Juve nel cuore ha scritto:


> con Moggi la Juve fece 4 finali di Champions in 11 anni. purtroppo ne ha vinta solo una. Ma aveva ormai costruito una potenza europea stile Bayern Barca e Real attuali,e a forza di arrivare fino in fondo alla competizione prima o poi la vinci



Una volta la coppa campioni era disputata solamente da chi vinceva il rispettivo campionato, visti quanti ne avete vinti voi e di conseguenza partecipazioni, ti rendi conto di quanto poco valga la Juventus in ambito europeo?!

Ma oltre a questo, il decadimento del calcio italiano avrebbe comunque colpito anche la Juventus che ad oggi sarebbe comunque decisamente inferiore ai vari top club europei.


----------



## Juve nel cuore (3 Gennaio 2016)

Jino ha scritto:


> Una volta la coppa campioni era disputata solamente da chi vinceva il rispettivo campionato, visti quanti ne avete vinti voi e di conseguenza partecipazioni, ti rendi conto di quanto poco valga la Juventus in ambito europeo?!
> 
> Ma oltre a questo, il decadimento del calcio italiano avrebbe comunque colpito anche la Juventus che ad oggi sarebbe comunque decisamente inferiore ai vari top club europei.



Che valga poco in ambito europeo lo dite voi, abbiamo vinto 3 coppe UEFA in un periodo dove l'importanza e la difficoltà erano quasi pari alla coppa campioni. Oltre ad essere l'unica squadra ad aver vinto tutti i trofei internazionali.
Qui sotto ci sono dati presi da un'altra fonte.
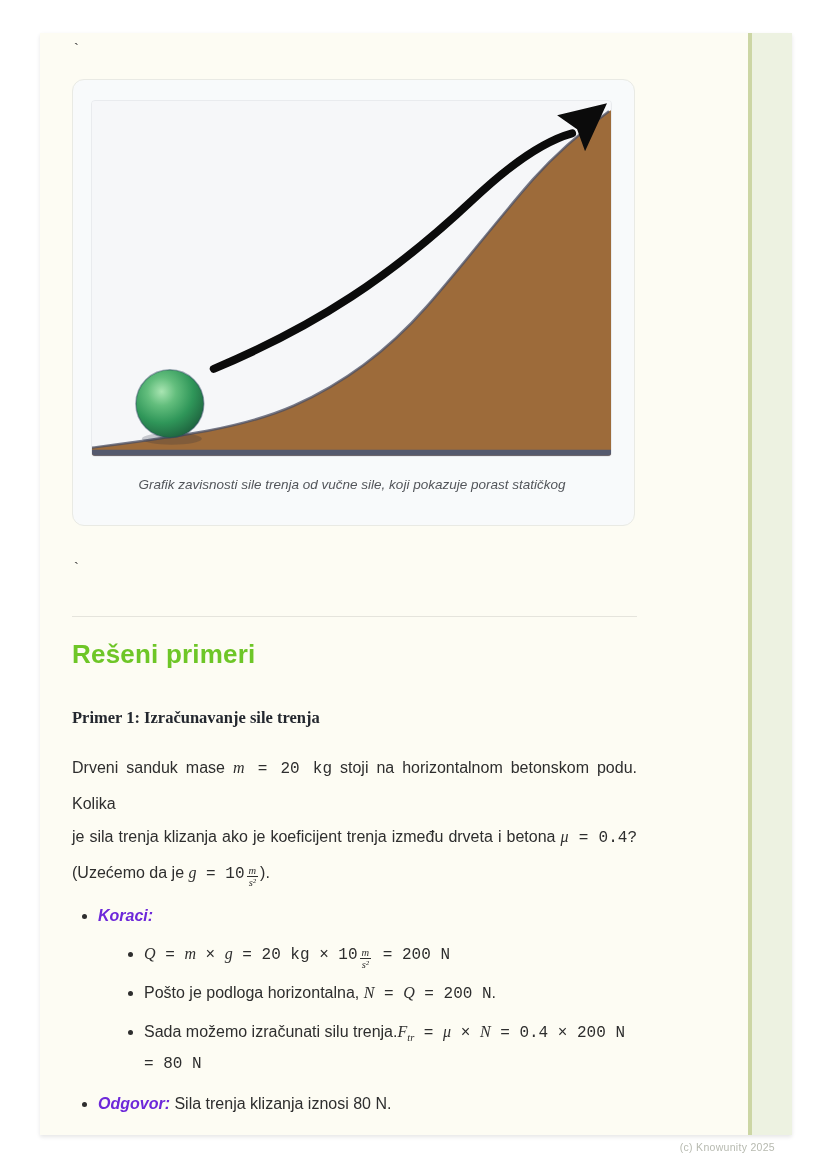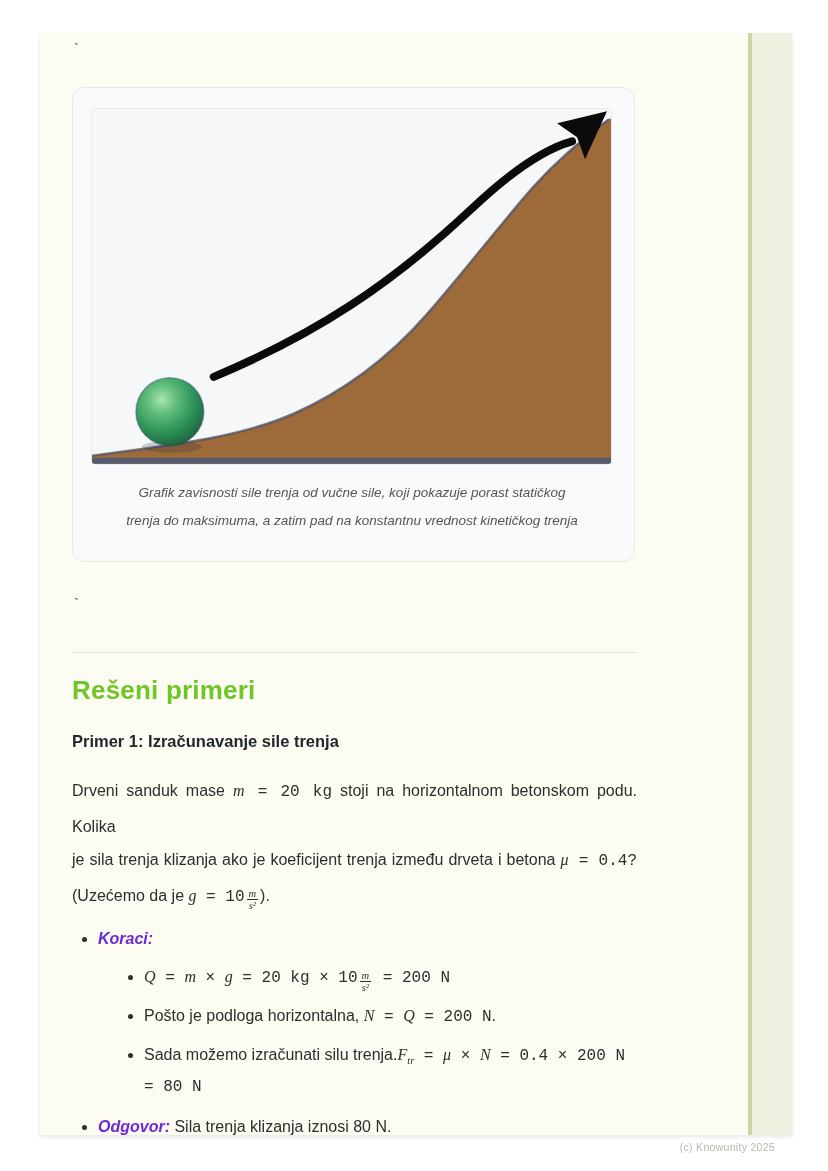"Grafik zavisnosti sile trenja od" .figure-card { margin-top: 28px -> 20px }
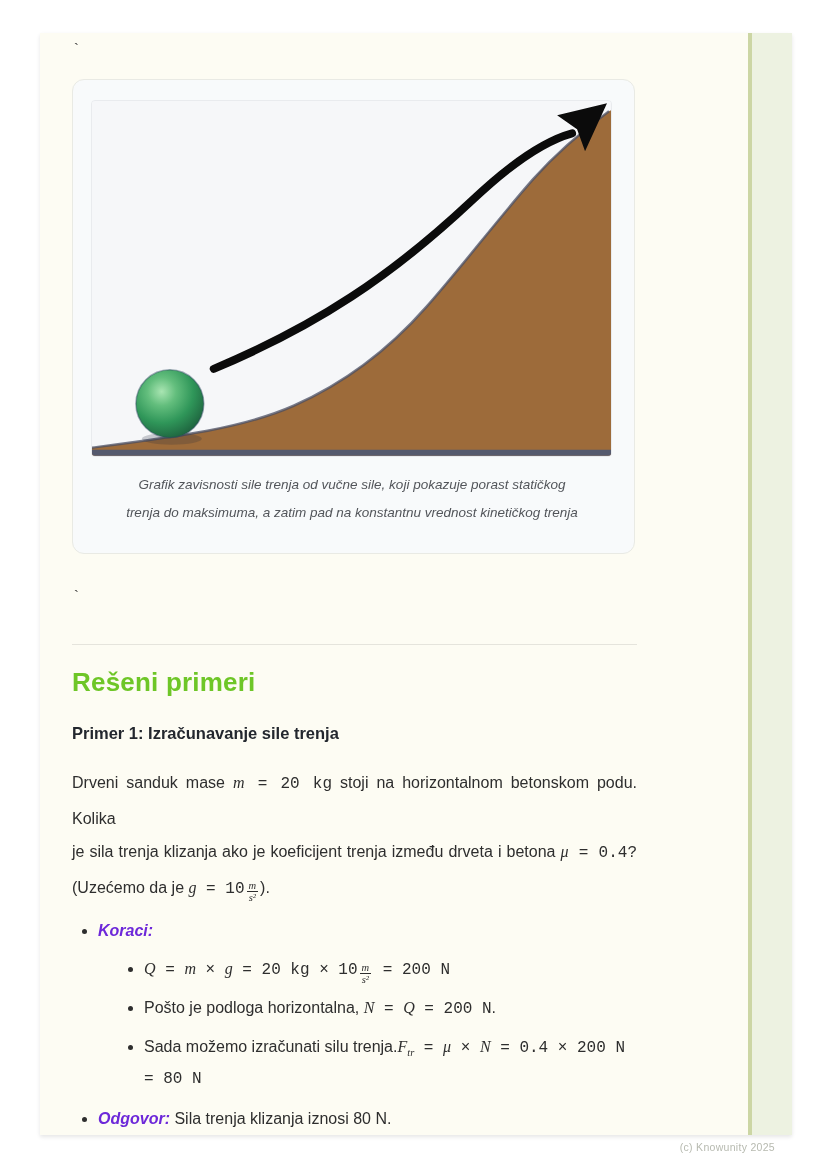"trenja do maksimuma, a zatim" div { html: <div>trenja do maksimuma, a zatim pad na konstantnu vrednost kinetičkog trenja</div> -> none }
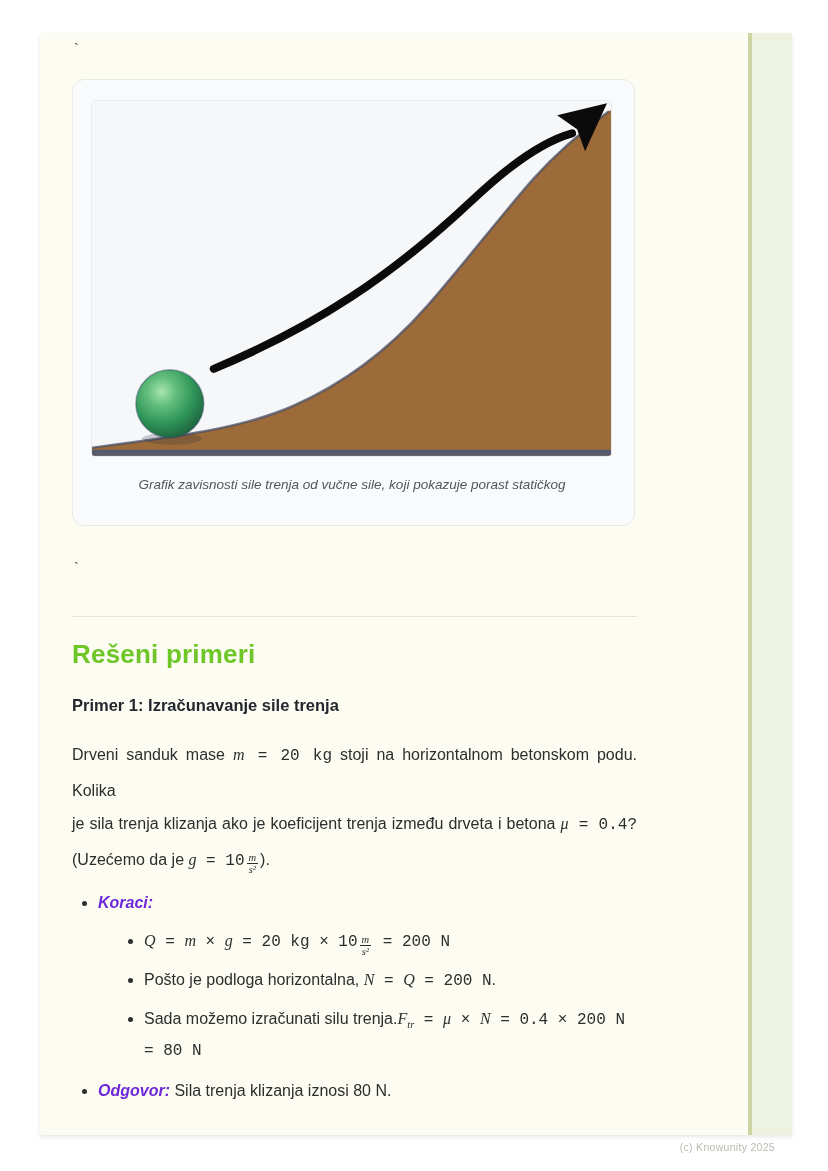"Primer 1: Izračunavanje sile trenja" h3.example-title { font-family: none -> Liberation Serif, serif; margin: 25px 0 0 0 -> 38px 0 0 0 }
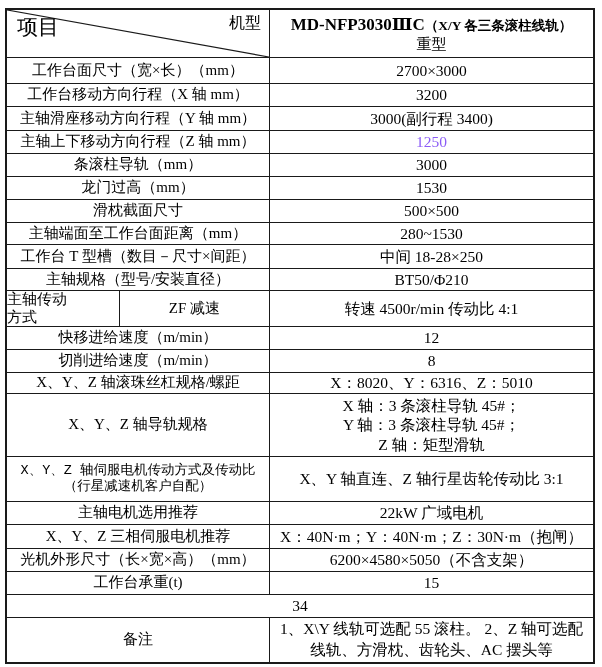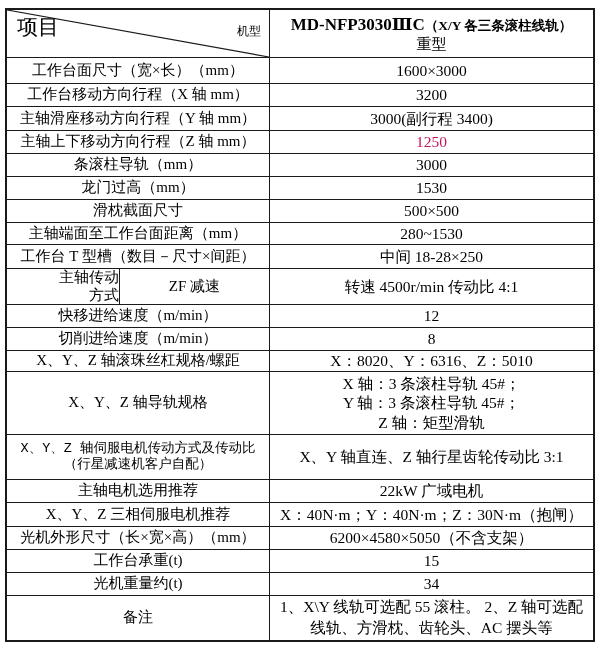"机型" .diag-model { font-size: 12px -> 16px; top: 13px -> 3px }
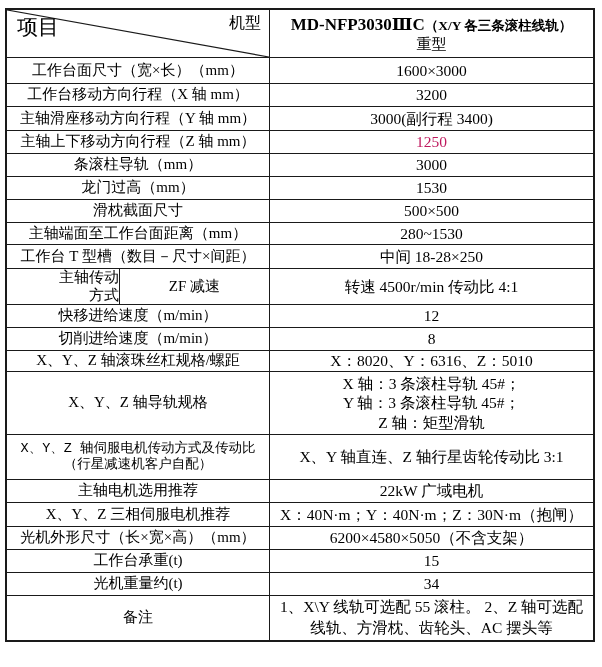"1600×3000" span.value-text { text: 1600 -> 2700 }
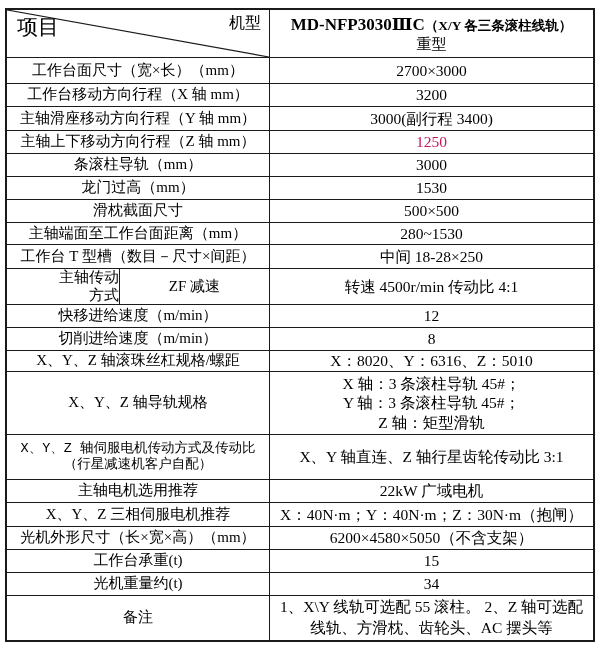"1250" .highlight { color: #be185d -> #8b5cf6 }
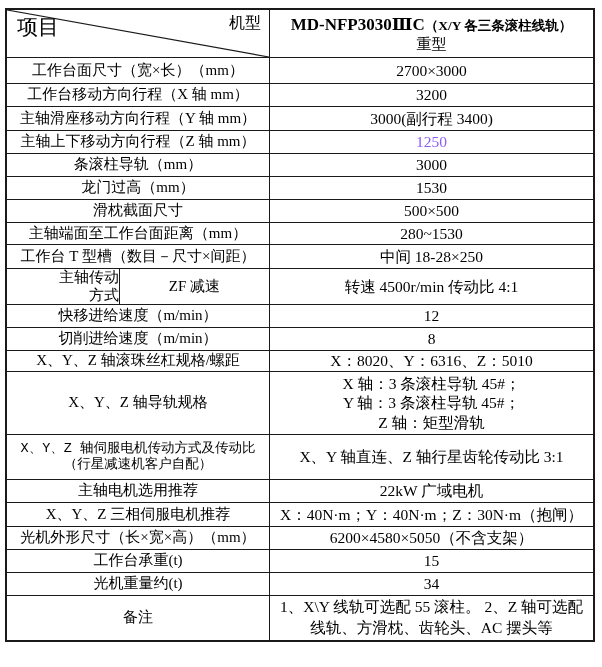"主轴规格（型号/安装直径）" div.row { html: none -> <div> <div> <span>主轴规格（型号/安装直径）</span> </div> <div> <span>BT50/Φ210</span> </div> </div> }
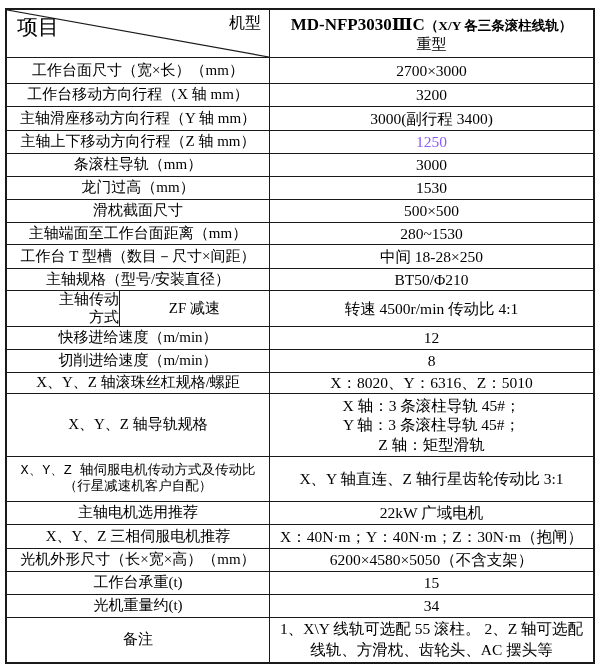"主轴传动" .subcell-a { align-items: flex-end -> flex-start }
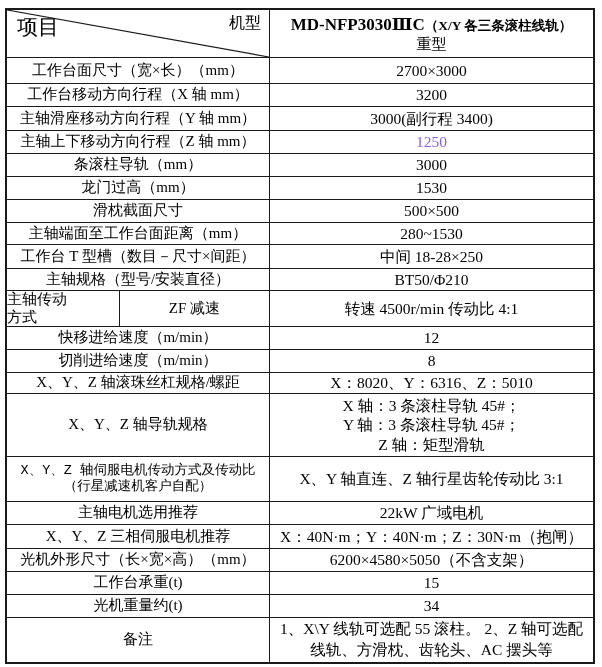"光机重量约(t)" div.cell { html: <div> <span>光机重量约(t)</span> </div> -> none }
ma cmq il tuo discorso non c'entra con quello che stavo dicendo io. Io ho detto che quella Juve era una squadra da top 3 europea per qualità di squadra e capacità di spesa avrebbe potuto tranquillamente aprire un ciclo in Europa,e quello era l'obiettivo che si era prefissata la triade


----------



## juventino (4 Gennaio 2016)

Premessa: parliamo di due tra i più squallidi personaggi della storia del calcio italiano.
Fatto ciò per me non c'è veramente paragone; in quanto a competenze il geometra può solo lucidare gli scarpini a Moggi. Spendere cifre faraoniche per comprare gente come Gullit, Van Basten o Rui Costa lo sa fare qualunque giocatore di Football Manager. Scegliere i giocatori giusti su cui puntare in modo oculato, senza svenarsi (ai tempi di Moggi lo abbiamo fatto soltanto con la cessione di Zidane), risultando (quasi) sempre utili e funzionali al progetto tecnico è infinitamente più complicato.


----------



## Milanforever26 (4 Gennaio 2016)

Non ha senso nemmeno confrontarli, Moggi era un dirigente che si occupava in prima linea di mercato, quello era il suo settore di competenza e il suo fiuto è sempre stato indiscutibile, così come i suoi modi da farabutto fin dai tempi della Roma o del Torino, non parliamo poi di calciopoli..
Fester era un dirigente che si occupava di amministrazione, poi come il suo padrone ha iniziato a pensare di essere infallibile e a volrsi occupare di tutto lui dimostrando i suoi limiti.
Per me non sono comparabili


----------



## Jino (4 Gennaio 2016)

Juve nel cuore ha scritto:


> Che valga poco in ambito europeo lo dite voi, abbiamo vinto 3 coppe UEFA in un periodo dove l'importanza e la difficoltà erano quasi pari alla coppa campioni. Oltre ad essere l'unica squadra ad aver vinto tutti i trofei internazionali.
> 
> ma cmq il tuo discorso non c'entra con quello che stavo dicendo io. Io ho detto che quella Juve era una squadra da top 3 europea per qualità di squadra e capacità di spesa avrebbe potuto tranquillamente aprire un ciclo in Europa,e quello era l'obiettivo che si era prefissata la triade



Ed io dico che il tuo discorso cade male perchè la Juventus risiede in Italia e avrebbe pagato come le altre la crisi del calcio. Pensare che senza calciopoli oggi eravate li a giocarvela con gli stessi fatturati di Real, Barca, United e Bayern è una favola.


----------



## folletto (4 Gennaio 2016)

Vince Moggi nel bene (per distacco) ma anche nel male (di poco)


----------



## mefisto94 (5 Gennaio 2016)

La differenza sostanziale è che uno è stato processato e ha subito un condanna sportiva, l'altro no.


----------



## Aragorn (5 Gennaio 2016)

È come confrontare Di Natale con Totti


----------